Very nice. I like different.


----------



## boarderjcj (Sep 14, 2011)

Awesome color! Love the wheels too. 

Any idea how the wheels were made? Regular casting, flow/spin formed, forged?


----------



## Williamttrs (Mar 29, 2013)

I would like to see it in a bright setting. The paint looks very rich, but it is kind of hard to tell since it looks like you were losing light when you took the photos.


----------



## octalon7 (Feb 17, 2006)

Great color!


----------



## Fasdude (May 24, 2011)

Holy **** that colour is gorgeous!!! It looks like the "mica" changes paint hues like a mettalic paint does. I totally love it!


----------



## LongviewTx (Dec 26, 1999)

Williamttrs said:


> I would like to see it in a bright setting.
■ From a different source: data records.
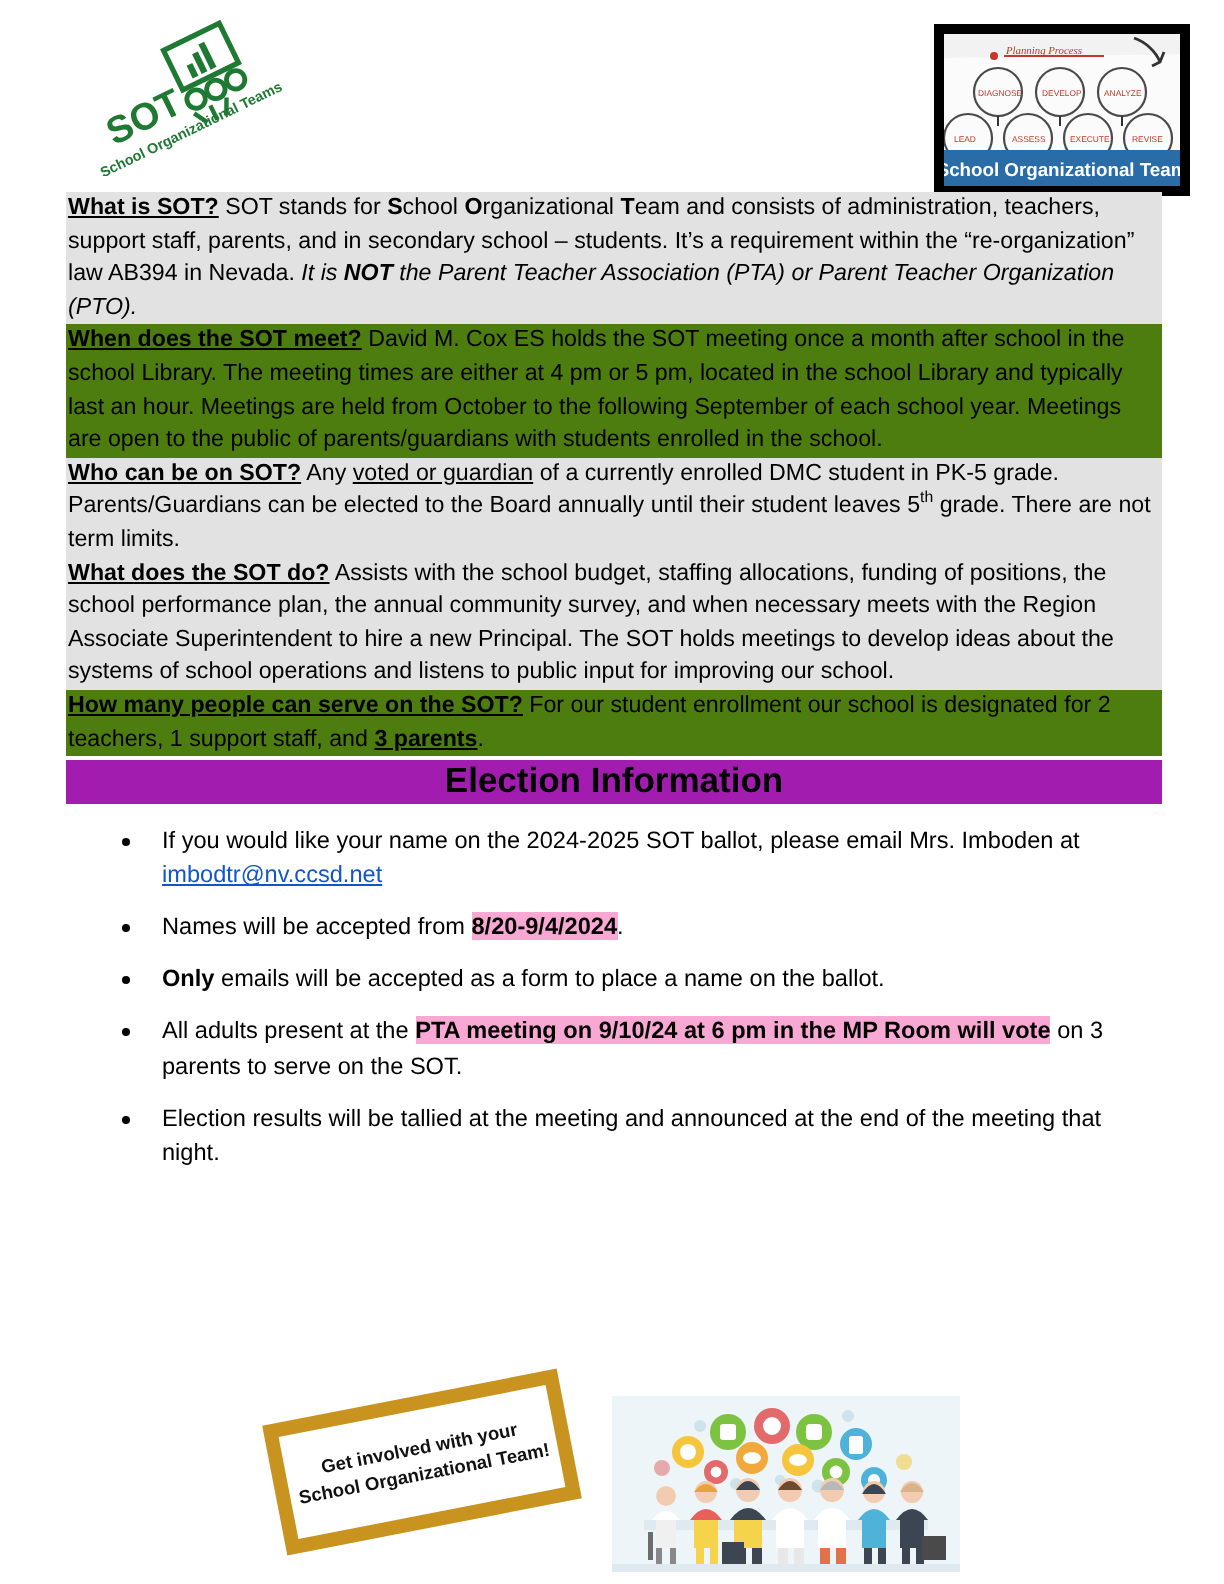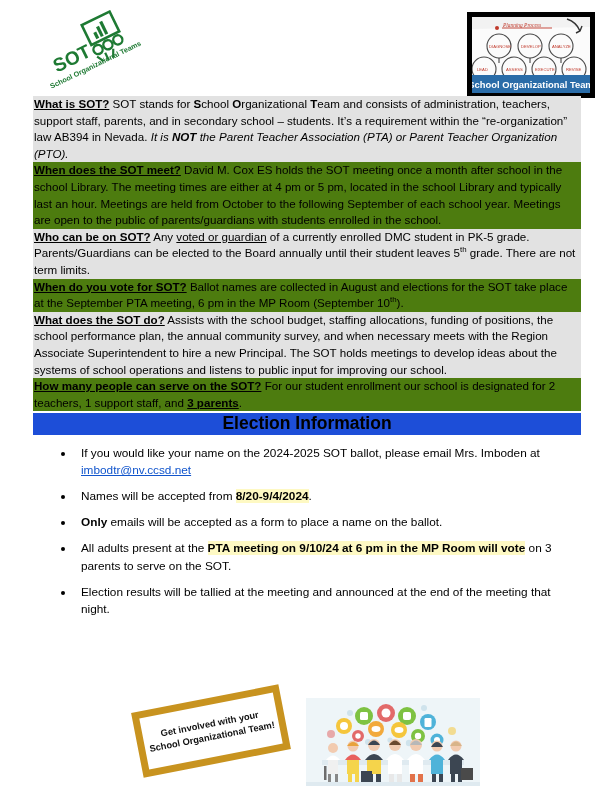"When do you vote for" div.blk-green { html: <div> <p> <span>When do you vote for SOT?</span><span> Ballot names are collected in August and elections for the SOT take place at the September PTA meeting, 6 pm in the MP Room (September 10</span><sup>th</sup><span>).</span> </p> </div> -> none }
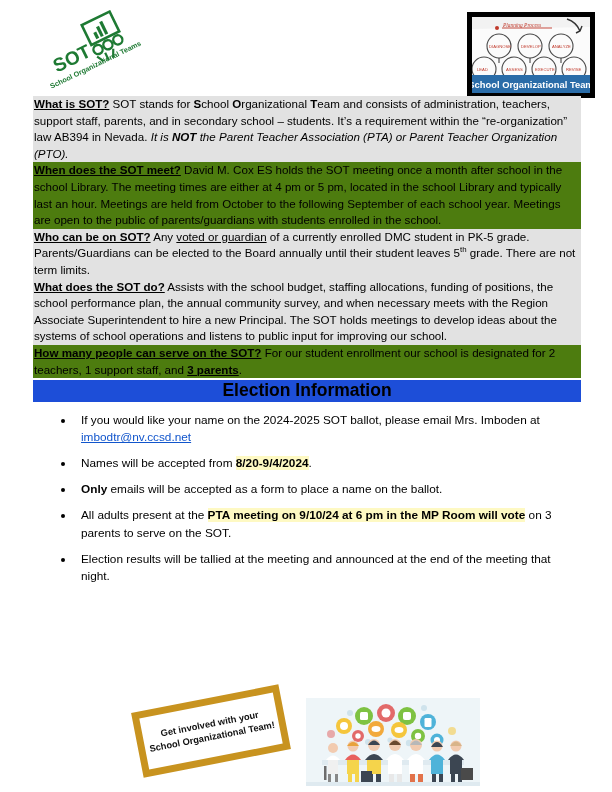"Election Information" .election-head { background: #1d4ed8 -> #a21caf }
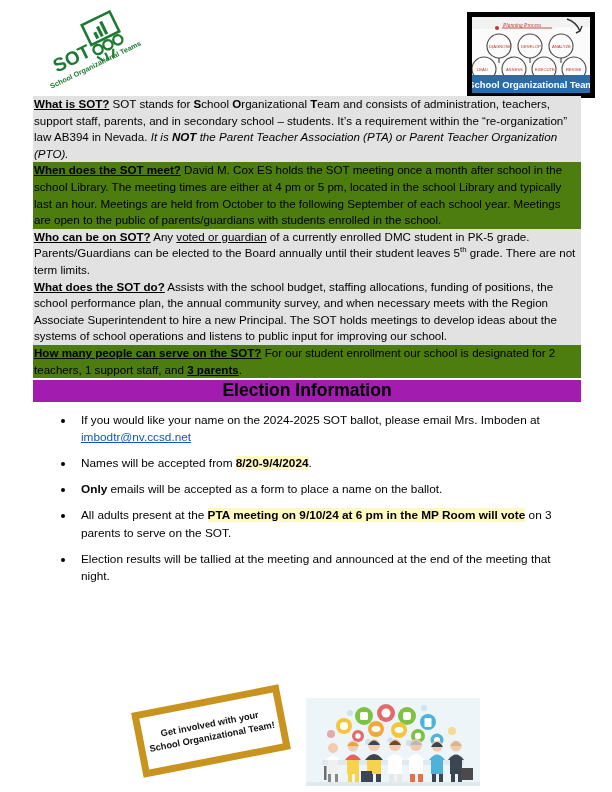"8/20-9/4/2024" .hl { background: #fef9c3 -> #f9a8d4 }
The paint looks very rich, but it is kind of hard to tell since it looks like you were losing light when you took the photos.


Ditto.

Please Sir, post some in sunlight exposure.


----------



## R5T (Apr 7, 2010)

With more sun it would probably look more like this.


----------



## NamJa (Jul 31, 2012)

R5T said:


> With more sun it would probably look more like this.


A little sunshine adds some HP


----------



## R5T (Apr 7, 2010)

19" Matt Black Barracuda Shoxx and 245/35R19 "Dunlop Winter Sport".


----------